The MSCI All Country World Index, which tracks equities around the globe, nudged up to a new peak this morning, having closed at a record high last night.
That suggests optimism that today’s inflation report will show that underlying US inflation moderated last month.
Last night, the US tech-focused Nasdaq index closed at a record high; it’s gained around 10% so far this year.
There was also another flurry of meme stock excitement yesterday, with Gamestop surging 60%.
The UK’s stock market has helped with this rally – with the FTSE 100 hitting a series of record highs in recent weeks. The Footsie is up 9% since the start of January.
Jim Reid of Deutsche Bank reports that the markets turned more upbeat yesterday, telling clients:
The S&P 500 (+0.48%) closing within two tenths of a percent of its all-time high on March 28. Tech stocks outperformed, with the Magnificent 7 (+1.01%) reaching a new all-time high, led by Tesla (+3.29%) and Nvidia (+1.06%). But the equity rally was broad-based, with the small-cap Russell 2000 up +1.14%.
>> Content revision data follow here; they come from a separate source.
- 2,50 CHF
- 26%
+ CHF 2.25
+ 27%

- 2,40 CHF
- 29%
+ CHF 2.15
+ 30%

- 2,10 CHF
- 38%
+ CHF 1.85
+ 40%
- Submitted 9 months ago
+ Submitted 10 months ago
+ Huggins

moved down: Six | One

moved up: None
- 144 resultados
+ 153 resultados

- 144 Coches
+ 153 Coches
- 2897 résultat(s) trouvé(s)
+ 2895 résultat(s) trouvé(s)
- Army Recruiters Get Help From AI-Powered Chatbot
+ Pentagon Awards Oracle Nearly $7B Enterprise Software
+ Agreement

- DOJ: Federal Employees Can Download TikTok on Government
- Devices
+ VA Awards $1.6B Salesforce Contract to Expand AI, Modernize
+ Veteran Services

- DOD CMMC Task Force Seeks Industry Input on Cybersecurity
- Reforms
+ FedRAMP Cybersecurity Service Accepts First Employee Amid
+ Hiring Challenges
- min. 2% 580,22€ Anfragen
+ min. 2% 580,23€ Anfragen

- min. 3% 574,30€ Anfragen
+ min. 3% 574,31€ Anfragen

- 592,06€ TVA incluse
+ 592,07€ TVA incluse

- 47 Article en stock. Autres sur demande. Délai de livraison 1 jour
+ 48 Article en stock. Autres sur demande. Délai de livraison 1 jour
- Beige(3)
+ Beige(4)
Introduction: All eyes on US inflation report
Good morning, and welcome to our rolling coverage of business, the financial markets and the world economy.
Hopes that America’s economy will achieve a ‘soft landing’ will be tested today by the latest US inflation data.
Investors across the globe are poised for April’s US CPI report, hoping to see signs that inflationary pressures are easing. But there’s also anxiety that price pressures are sticky, making it harder for the US Federal Reserve to lower interest rates soon.
Economists predict the annual US inflation rate will dip to 3.4% for April, after jumping unexpectedly to 3.5% in March.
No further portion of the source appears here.